Cronache di un (non) pervertito è il tuo primo libro ed è una raccolta di racconti autobiografici che raccontano le tue esperienze con la sessualità. Cosa ti ha spinto a dare alle stampe il tuo vissuto?
Come direbbe un mio caro amico: “Guadagnare soldi!”. E poi, dove hai letto che le Cronache sono racconti autobiografici? (sorride ndr). In molti cadono in quest’errore, anche perché mi piace molto farli cadere. Mi piace giocare con l’ambiguità e non far capire al lettore se ciò che scrivo l’ho vissuto oppure me lo sono inventato. Diciamo che alcuni ambienti dei miei racconti riguardano la mia vita, per esempio a Lisbona ci sono stato e la conosco molto bene avendoci fatto l’Erasmus, oppure quando parlo della Bassa padana, beh… Ci vivo tuttora! Voglio però distinguere le cose: sulla carta/web c’è Marcolino, nella vita vera Marco Stizioli.  I due si vogliono bene, si contaminano, ma sono due cose diverse. Se fai soffrire Marcolino, lui si lamenta per due pagine; se fai soffrire Marco Stizioli, lui, anzi io, soffro davvero. Quando ho scoperto la Lite editions, la mia casa editrice, ho pensato che fosse perfetta per i miei racconti. E così, senza pensarci, di getto, buttandomi, mi sono proposto come autore. Ed eccomi qua: è nato tutto come un gioco. Le avventure di Marcolino e il suo trasformarsi da cartone animato/personaggio inventato a persona – un po’ come Pinocchio ma Marcolino fa le pompe e si fa le pippe – penso possano dire qualcosa ai lettori d’oggi. Non ho scritto il capolavoro del secolo, ovvio. In una società in cui il sesso è ovunque, la storia di uno che fa davvero sesso ovunque, che lo fa con tutti perché vuole scandalizzare tutti, può però essere un po’ utile. Anzi, un po’ necessaria.

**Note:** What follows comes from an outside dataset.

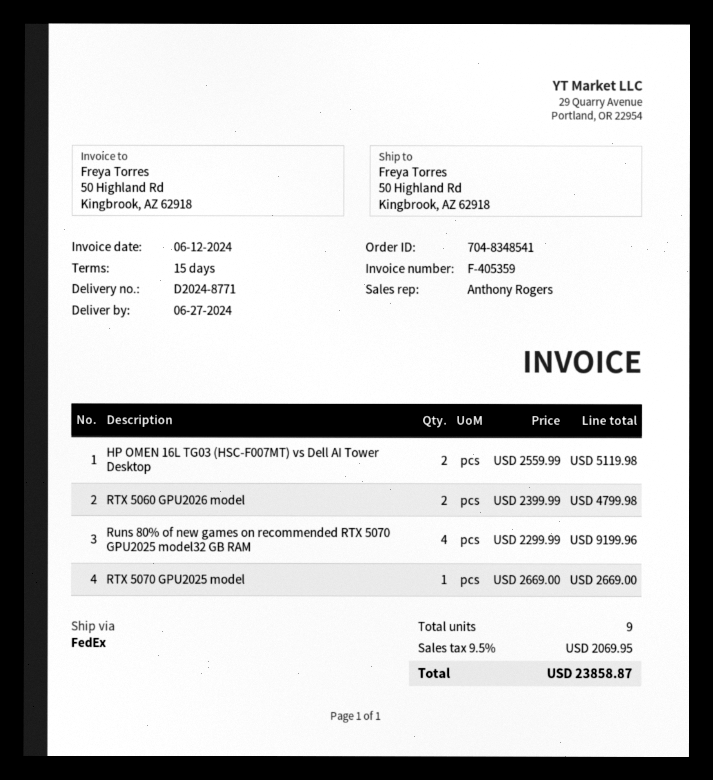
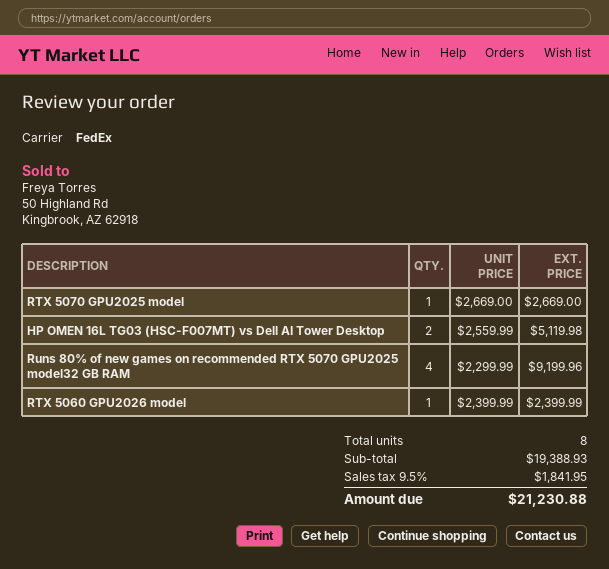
RTX 5060 GPU2026 model: 2 x 2399.99 = 4799.98 -> 1 x 2399.99 = 2399.99
total quantity: 9 -> 8
tax: 9.5% = 2069.95 -> 9.5% = 1841.95
total: 23858.87 -> 21230.88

Quello che colpisce subito, leggendo il tuo libro, è lo stile con cui racconti le tue avventure. Definire il tuo un libro erotico, secondo me, è riduttivo perché, seppur riporta episodi legati al sesso, racconta tutto con una scrittura che definirei alta e che lo differenzia dagli altri libri di genere.  Come nasce la tua scrittura?
Che bella domanda, bravo! E mi fa piacere che pensi non siano solo libri erotici. A me la letteratura di genere, infatti, non mi piace particolarmente. La trovo riduttiva, come tutte le categorie.  È vero che al suo interno puoi trovare veri geni, come Asimov per la sci-fi oppure Sofia Natella, che non è ancora molto conosciuta, ma con il suo libro La disposizione degli organi interni descrive il sesso in un modo così coinvolgente che ha eccitato pure me che non sono un patito della parti anatomiche delle donne. Però, insomma, loro scrivono di cose che trascendono i generi e parlano al cuore dell’umanità intera. Ecco, penso che la mia scrittura nasca da questa volontà: usare l’alfabeto per raccontare dell’uomo e delle stelle e dei pianeti e delle foglie e oggi c’è ancora un po’ di neve per le strade. Poca, ma è lì. Mi piacerebbe riuscire a regalare la sensazione del freddo che dà quando la stringi forte e lei già scivola via. Quando scrivo è come se giocassi con i Lego: ogni parola è un mattoncino che sposto, piego alle mie voglie, lo assemblo ad altre parole, puntando molto sulla musicalità. Con pochi vocaboli voglio rendere visibile il singolo momento, un’immagine: due righe ed eccola. Che bello sarebbe poterla sfiorare. Mi piace sperimentare con la lingua e allora, altre volte, scrivo frasi lunghe lunghe, un insieme intricato di virgole, e accumulo aggettivi, metafore e passo da una prosa asciutta a una barocca, ampollosa. Adesso come adesso, per esempio, sono in fissa con la scrittura che imita l’oralità. Dunque è tutto un fiorire di ecco, allora, insomma, beh, boh… Poi sono uno diretto e volgare. Il cazzo lo chiamo cazzo. Il culo è un culo. E c’è poesia, tanta, in un insieme di culi aperti in attesa di piselli allerti.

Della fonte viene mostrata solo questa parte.